Chaque jour, dans mon train Anse-LyonVaise, je vois des gens bouffer de la série sur leur téléphone. Champ-contrechamp, aucun plan n’excédant vingt secondes, ils sont scotchés. C’est factuel. Quelle expérience en retirent-t-ils ? Le cinéma se fait par des sentiers de contrebande pour citer l’ami Bégaudeau et c’est probablement là que le bât blesse avec le streaming intensif et les plateformes, elles aiguisent moins notre curiosité qu’elles proposent une offre assommante qui nous limite dans l’appréhension des différentes formes cinématographiques, dans l’apprentissage d’autres grammaires. Certains diraient : elles nous standardisent. Libre à chacun d’explorer des nouvelles pistes.

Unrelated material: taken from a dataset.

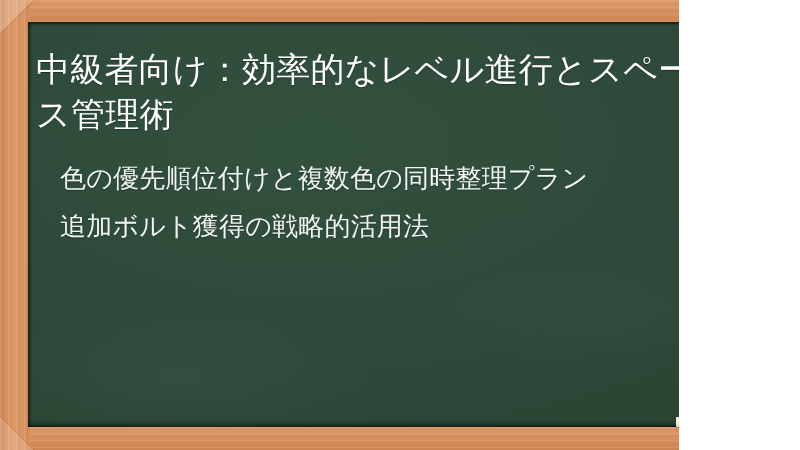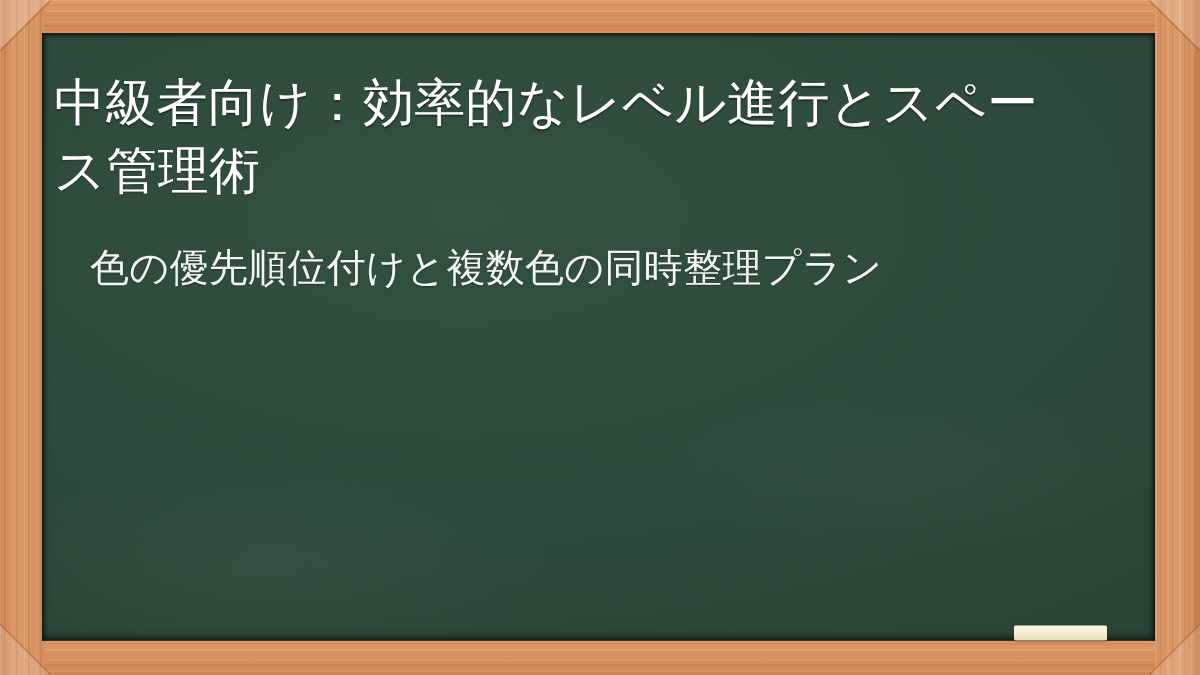"中級者向け：効率的なレベル進行とスペース管理術" #slide { width: 800px -> 679px }
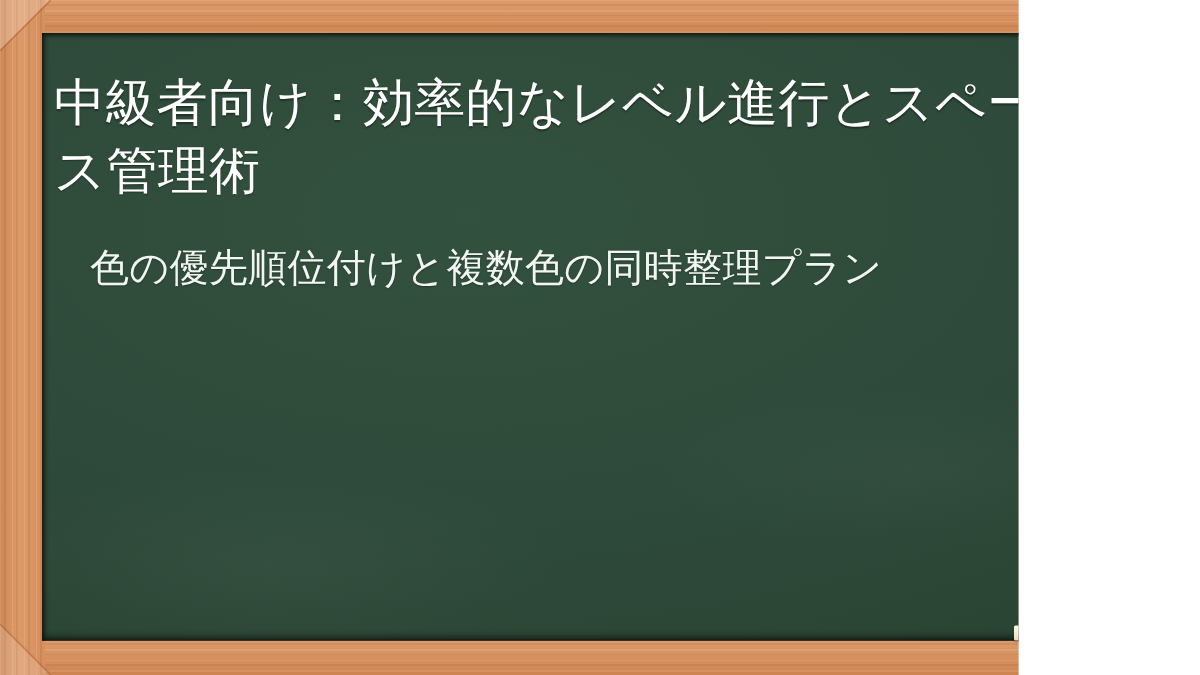"追加ボルト獲得の戦略的活用法" li { html: none -> <li>追加ボルト獲得の戦略的活用法</li> }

En 2022, on m’a déjà affublé de la casquette du gars qui ne regarde que des films iraniens en noir et blanc des années 70. Avec sous titres quand même, faut pas déconner. Je ne saurais avoir du mépris pour quelqu’un qui va au cinéma uniquement pour les grosses productions, je n’en ai que pour ceux ou celles qui mangent du popcorn dans mes oreilles, mais je continuerai de répéter que s’offrir la possibilité de découvrir des films de Kiarostami, d’Hong Sang-soo, de Diop ou de Reichardt peut être un premier pas pour découvrir de nouvelles formes et qu’il est toujours aussi passionnant de voir des réalisateurs et réalisatrices maitriser leur art en se demandant à quoi tient leur génie.
Un clin d’œil à Aliye, Jérôme, Nico, Dorian, Andréa, Steph et JulieAmore avec qui « ça parle ciné ».
* A Villefranche.
Mon top dix 2022 :
Licorice Pizza de Paul Thomas Anderson
Contes du hasard et autres fantaisies de Ryusuke Hamaguchi
Apollo 10 ½ de Richard Linklater
Decision to Leave de Park Chan-Wook
Enquête sur un scandale d’état de Thiery de Peretti
Rien à foutre de Emmanuel Marre & Julie Lecoustre
Viens je t’emmène de Alain Guiraudie
Triangle of Sadness de Ruben Ostlund
Il Buco de Michelangelo Frammartino
La nuit du 12 de Dominik Moll
Un top dix étant une sélection voici la liste des films qui étaient en concurrence :
EO de Jerzy Skolimowski ; Hit the road de Panah Panahi ; Don’t Look Up de Adam MacKay ; Twist à Bamako de Robert Guédigiuan ; La main de dieu de Paolo Sorrentino ; Sundown de Michel Franco ; Incroyable mais vrai de Quentin Dupieux ; Nope de Jordan Peele ; Blonde de Andrew Dominik ; Armageddon time de James Gray ; Hustle de Jeremiah Zagar ; Saint Omer de Alice Diop ; The Batman de Matt Reeves ; Athéna de Romain Gavras ; Fumer fait tousser de Quentin Dupieux ; Bruno Reidal de Vincent Le Port et France – Argentine…
Cela veut dire que j’ai raté un paquet de bons films…
Texte écrit en écoutant Alex G God Save The Animals, meilleur disque de l’année.